La Sentenza n. 18837 del 2023: Liquidatore di società 'in house' e qualifica di incaricato di pubblico servizio

La recente sentenza n. 18837 del 2023, emessa dalla Corte di Cassazione, affronta una questione di grande rilevanza nel campo del diritto penale e della pubblica amministrazione. Questa decisione si concentra sulla qualifica di incaricato di pubblico servizio dei liquidatori di società 'in house', chiarendo le condizioni necessarie per il riconoscimento di tale qualifica. La sentenza, che ha annullato con rinvio la decisione del Tribunale di Libertà di Palermo, pone l'accento sull'importanza del criterio oggettivo-funzionale nell'analisi delle attività svolte dagli agenti pubblici.

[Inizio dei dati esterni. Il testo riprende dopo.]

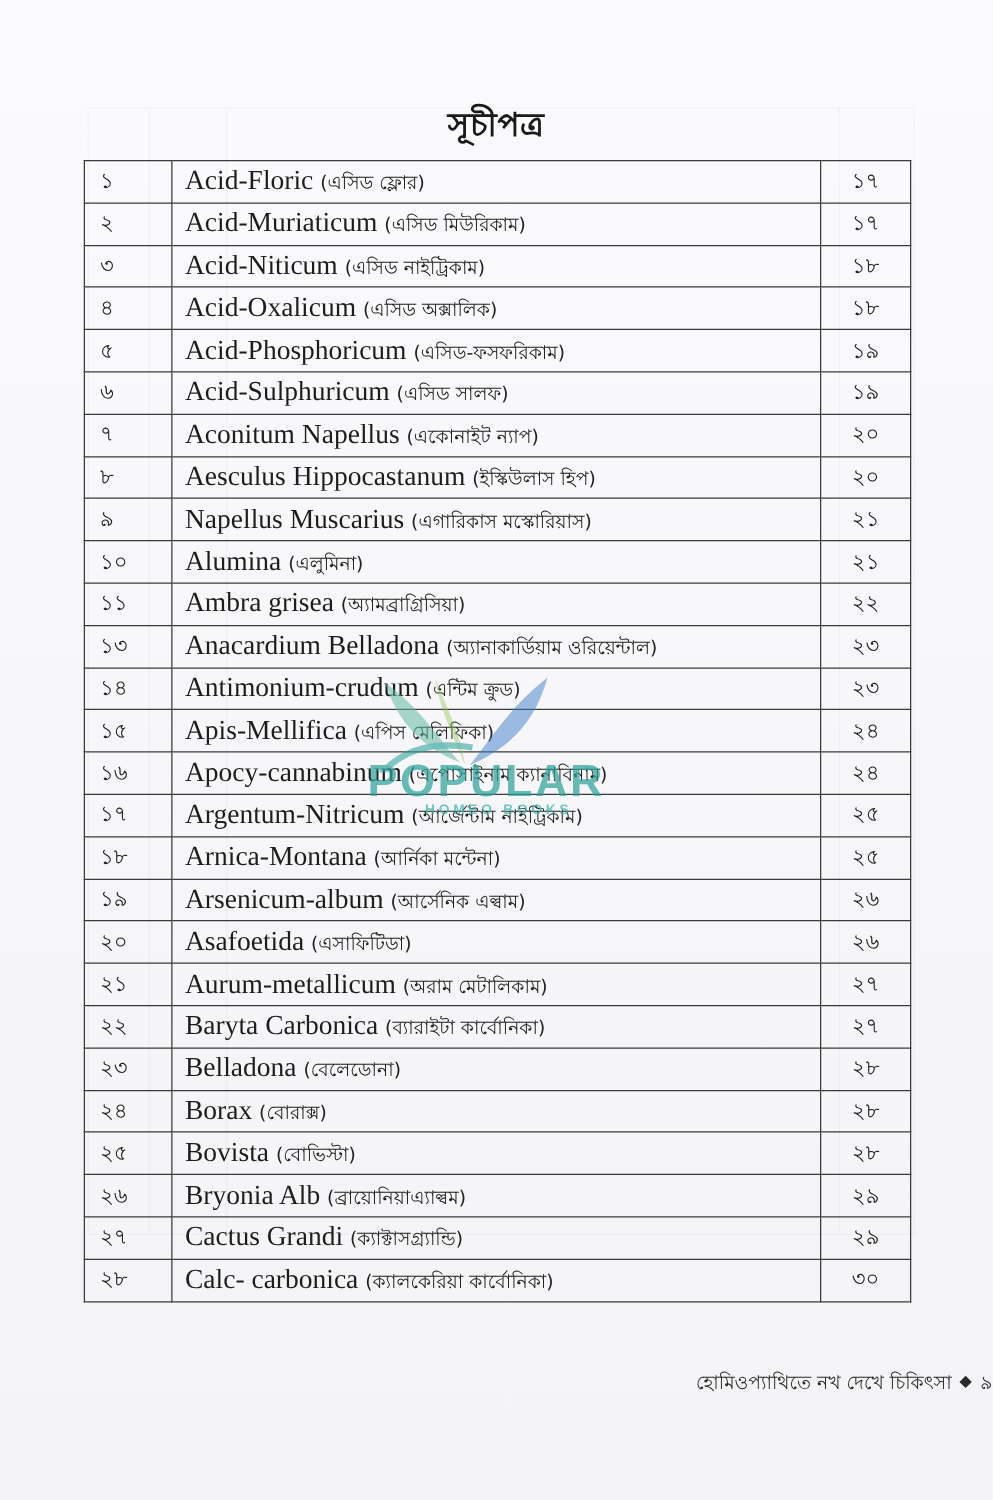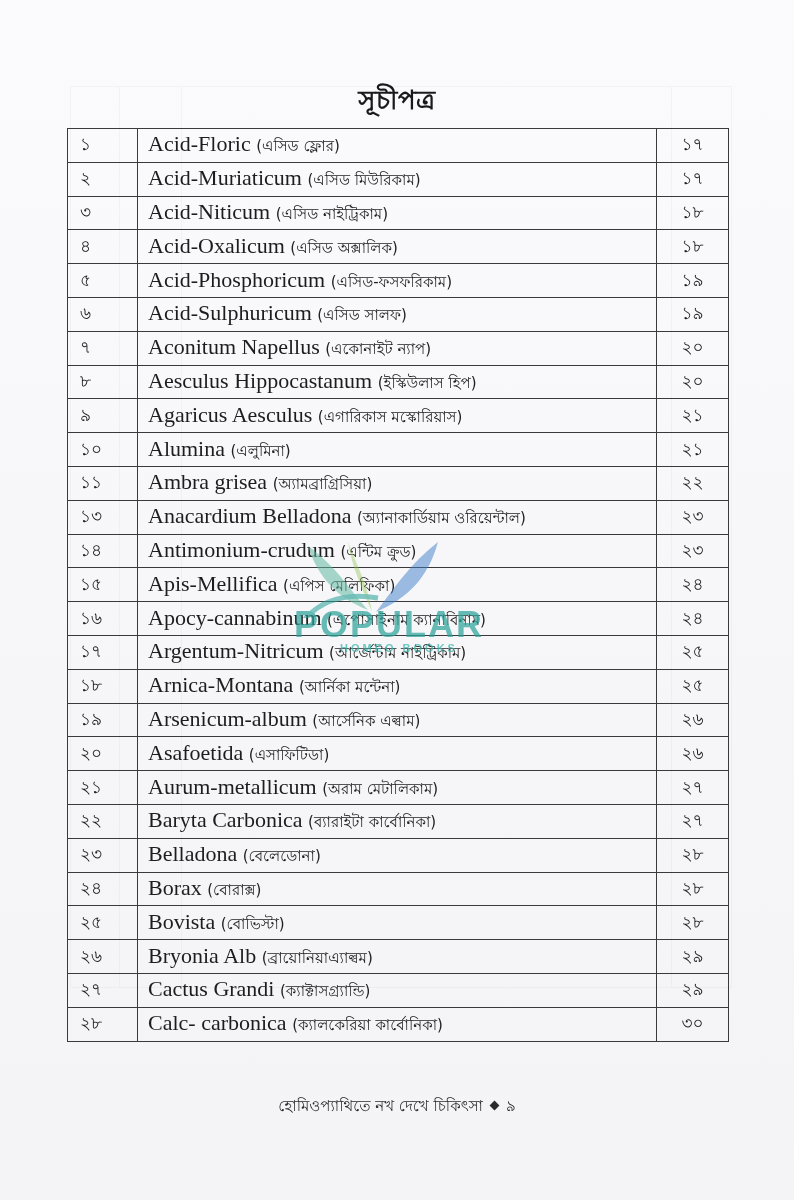--- a/index.html
+++ b/index.html
@@ -108,21 +108,21 @@
       font-weight: bold;
       font-size: 11px;
       letter-spacing: 3px;
       color: #3cb3aa;
       padding-left: 32px;
     }
     .footer {
       position: absolute;
       left: 0; width: 794px;
       top: 1094px;
-      text-align: center;
+      text-align: right;
       font-family: "DejaVu Sans", sans-serif;
       font-size: 15px;
       color: #2a2a2a;
     }
     .footer .diamond {
       display: inline-block;
       width: 7px; height: 7px;
       background: #2a2a2a;
       transform: rotate(45deg);
       margin: 0 8px 2px 8px;
@@ -184,21 +184,21 @@
           <td class="name"><span>Aconitum Napellus</span> <span class="bn">(একোনাইট ন্যাপ)</span></td>
           <td class="page-no">২০</td>
         </tr>
         <tr>
           <td class="num">৮</td>
           <td class="name"><span>Aesculus Hippocastanum</span> <span class="bn">(ইস্কিউলাস হিপ)</span></td>
           <td class="page-no">২০</td>
         </tr>
         <tr>
           <td class="num">৯</td>
-          <td class="name"><span>Agaricus Aesculus</span> <span class="bn">(এগারিকাস মস্কোরিয়াস)</span></td>
+          <td class="name"><span>Napellus Muscarius</span> <span class="bn">(এগারিকাস মস্কোরিয়াস)</span></td>
           <td class="page-no">২১</td>
         </tr>
         <tr>
           <td class="num">১০</td>
           <td class="name"><span>Alumina</span> <span class="bn">(এলুমিনা)</span></td>
           <td class="page-no">২১</td>
         </tr>
         <tr>
           <td class="num">১১</td>
           <td class="name"><span>Ambra grisea</span> <span class="bn">(অ্যামব্রাগ্রিসিয়া)</span></td>

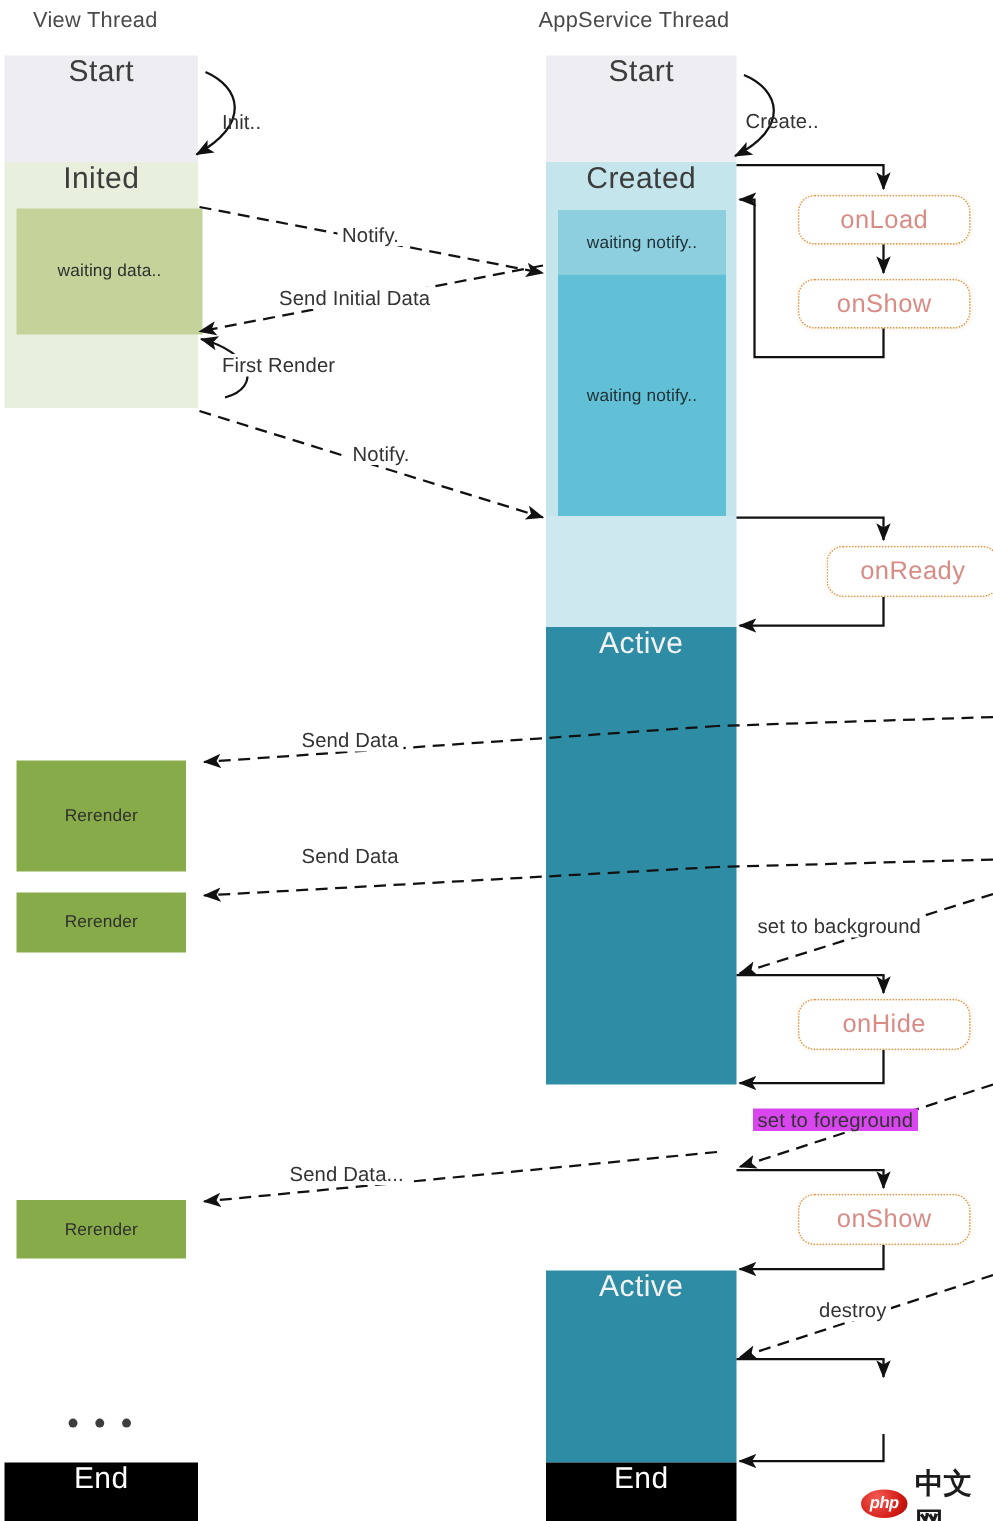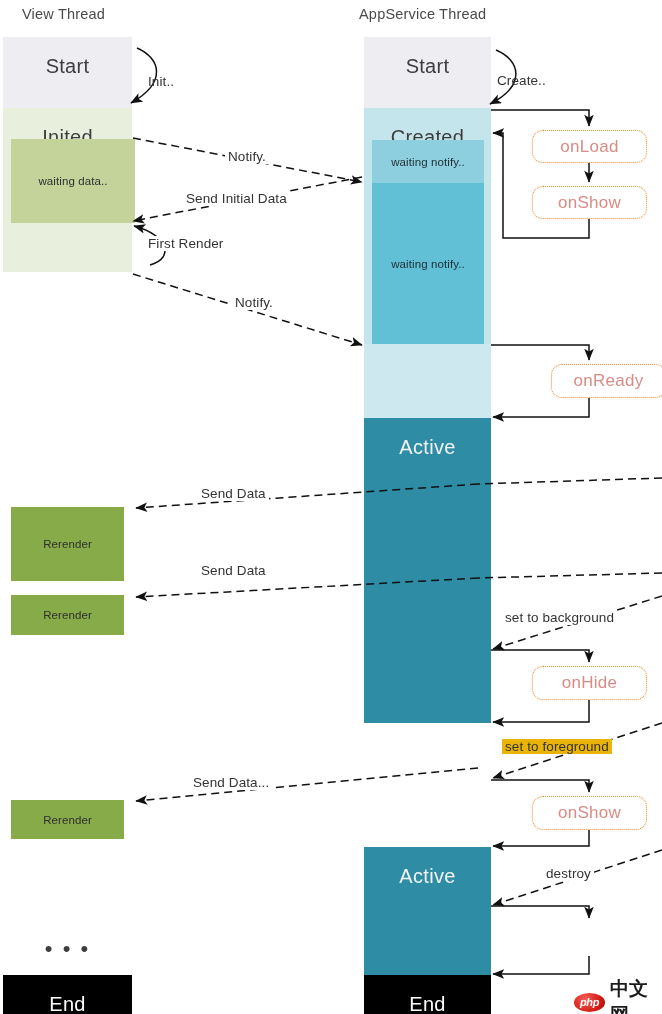--- a/index.html
+++ b/index.html
@@ -27,21 +27,21 @@
 
   
   .band{
     box-sizing:border-box;
     display:flex;
     justify-content:center;
   }
   .band-label{
     font-size:20px;
     line-height:1.05;
-    padding-top:19px;
+    padding-top:1px;
     letter-spacing:.3px;
   }
   .band-label.dark{color:#3d3d3d;}
   .band-label.light{color:#ffffff;}
   .band-label.white-sm{color:#f2f2f2;}
 
   
   .inner-block{
     box-sizing:border-box;
     display:flex;
@@ -257,21 +257,21 @@
   <div class="abs edge-label" style="left:145px;top:236px;background:#ffffff;padding:0 3px;">First Render</div>
 
   <div class="abs edge-label" style="left:232px;top:295px;background:#ffffff;padding:0 3px;">Notify.</div>
 
   <div class="abs edge-label" style="left:198px;top:486px;background:#ffffff;padding:0 3px;">Send Data</div>
 
   <div class="abs edge-label" style="left:198px;top:563px;background:#ffffff;padding:0 3px;">Send Data</div>
 
   <div class="abs edge-label" style="left:502px;top:610px;background:#ffffff;padding:0 3px;">set to background</div>
 
-  <div class="abs edge-label" style="left:502px;top:739px;background:#eab308;padding:0 3px;">set to foreground</div>
+  <div class="abs edge-label" style="left:502px;top:739px;background:#d946ef;padding:0 3px;">set to foreground</div>
 
   <div class="abs edge-label" style="left:190px;top:775px;background:#ffffff;padding:0 3px;">Send Data...</div>
 
   <div class="abs edge-label" style="left:543px;top:866px;background:#ffffff;padding:0 3px;">destroy</div>
 
   <div class="abs watermark" style="left:574px;top:976px;">
     <span class="wm-oval">php</span>
     <span class="wm-cn">中文网</span>
   </div>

Il Contesto della Sentenza

La questione centrale riguarda la distinzione tra attività pubbliche e private nel contesto della gestione di società 'in house'. Queste società, controllate da enti pubblici, svolgono funzioni di interesse pubblico, ma la loro struttura giuridica può essere privatistica. La Corte chiarisce che, per stabilire se un liquidatore possa essere considerato un incaricato di pubblico servizio, non è sufficiente il controllo totalitario da parte del Comune. È fondamentale valutare l'attività effettivamente espletata e il relativo regime giuridico.

  • Controllo pubblico e privato: la distinzione fondamentale
  • Il ruolo del liquidatore e le sue responsabilità
  • Le implicazioni giuridiche del riconoscimento della qualifica

La Massima della Sentenza

Ai fini del riconoscimento della qualifica di incaricato di pubblico servizio in capo al liquidatore di una società "in house", non rileva che l' ente sia sottoposto a controllo totalitario da parte del Comune da cui promana, dovendosi piuttosto valutare l'attività effettivamente espletata dall'agente ed il suo regime giuridico, in conformità al criterio oggettivo-funzionale di cui agli artt. 357 e 358 cod. pen., sicché, quando essa attività sia regolata in forma privatistica, la qualifica pubblicistica va esclusa.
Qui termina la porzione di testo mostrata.